Asparagus and Poached Egg on Toast with Warm Bacon Vinaigrette


After we walked everywhere, saw everything, and had done all there was to do, we did something strangely wonderful. We meandered. It was a beautiful spring day in Paris two years ago. We wandered with abandon, winding and turning down small cobbled streets, directed only by whim.  With no agenda, Brian and I eventually found ourselves sitting at a sidewalk cafe in the early afternoon, at last, finally relaxed. Sometimes it can take a while on vacation. I am discovering that my favorite days of all, are days without plans. Letting a day unfold on its own, with no schedule to adhere to, is pure luxury.  And, a day with no plans often brings the best surprises.  At the cafe, we ordered something very simple to share, and surprisingly, it become one of our most memorable meals. Isn't this often the case?




It starts with fresh asparagus, trimmed and cut in half ( about 4 inch pieces) and roasted in the oven with good olive oil, salt and pepper and lemon zest. You could stop there and it would be perfect just like that.


Fresh eggs....if you have access to fresh eggs, these are by far the best. Otherwise, organic, hormone free.


A few slices of bread....also drizzled with olive oil and placed in the oven.


While the asparagus and bread are in the oven, poach some eggs and make a warm bacon vinaigrette. Instead of bacon, you could use  mushrooms, sun dried tomatoes, Spanish chorizo, red peppers, or pancetta. I really enjoy the smokiness of bacon or chorizo paired with the soft poached egg and asparagus, but this is a personal preference. To make the vinaigrette, sauté a quarter cup of finely diced shallot or onion in some olive oil. Add 1/3 C crumbled cooked bacon. Let it warm up for about 1 minute. Whisk in a teaspoon of whole grain mustard and a small splash of balsamic.

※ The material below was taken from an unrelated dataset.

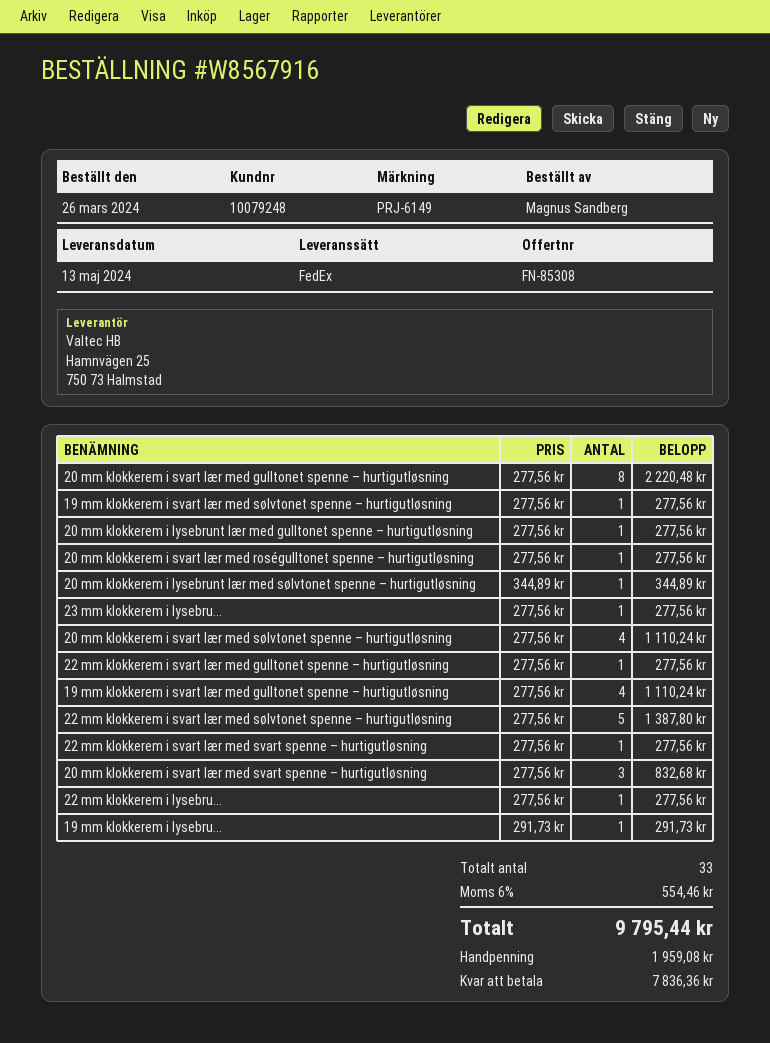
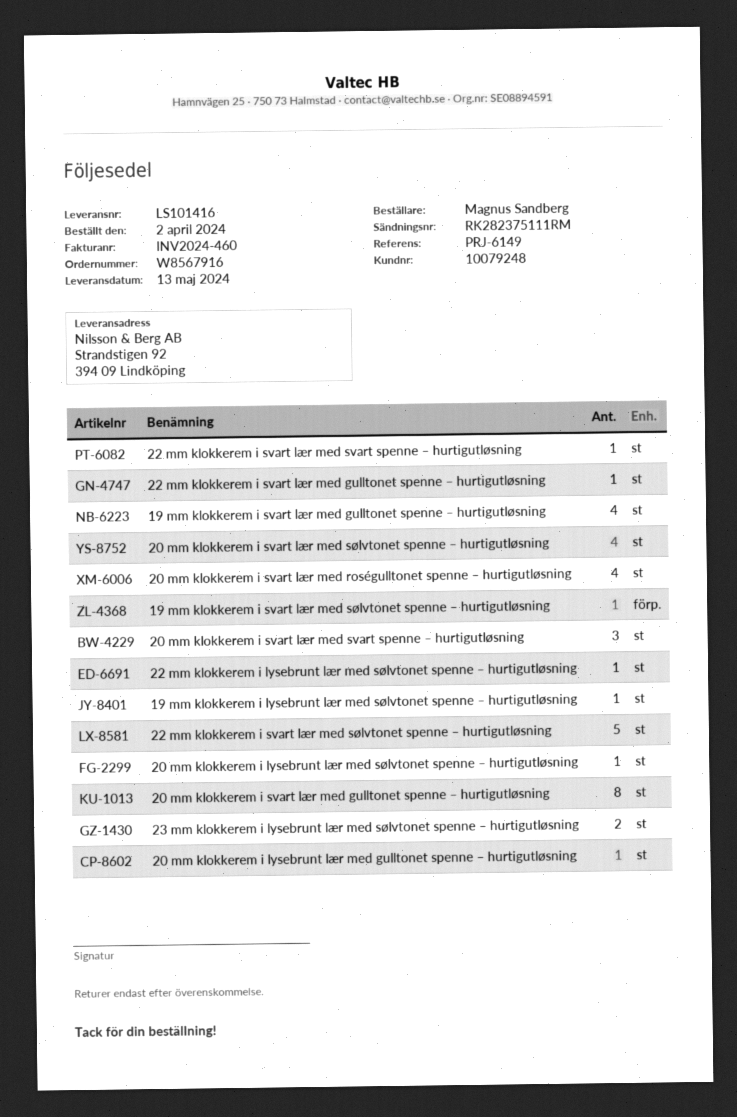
order date: 2024-03-26 -> 2024-04-02
20 mm klokkerem i svart lær med roségulltonet spenne – hurtigutløsning: 1 -> 4
23 mm klokkerem i lysebru...: 1 -> 2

There is much advise on poaching eggs "perfectly".  I am not sure my way is the best way, but I will tell you how I do it. If you have never attempted it, it may be beneficial to watch a video demonstration on u-tube, to give you an idea.  For poaching more than one egg at a time, fill a 12 inch saute pan with an 1 1/2 inches of water. Heat until water its just about to simmer.  Not a simmer, but just before. Add a generous pinch of salt and a splash of white vinegar. One at a time, crack 4 eggs and carefully place each one into the water.  You could place them in a small bowl or ramekin first if you prefer.  As you slide the eggs into the water, they will actually cool down the water, so adjust the temp up just barely to keep it almost at simmer. At this point they will look frightening, but don't despair.  After a minute or so, gently slip a spatula under each egg to make sure it is not sticking to the bottom of the pan. For a very soft egg, poach 3 minutes or until whites are opaque. For a medium poach, cook 4-5 minutes. You could gently baste the top of the eggs with spoonful or two of hot water. Remove with a slotted spoon, and carefully blot on  paper towels, to remove some water.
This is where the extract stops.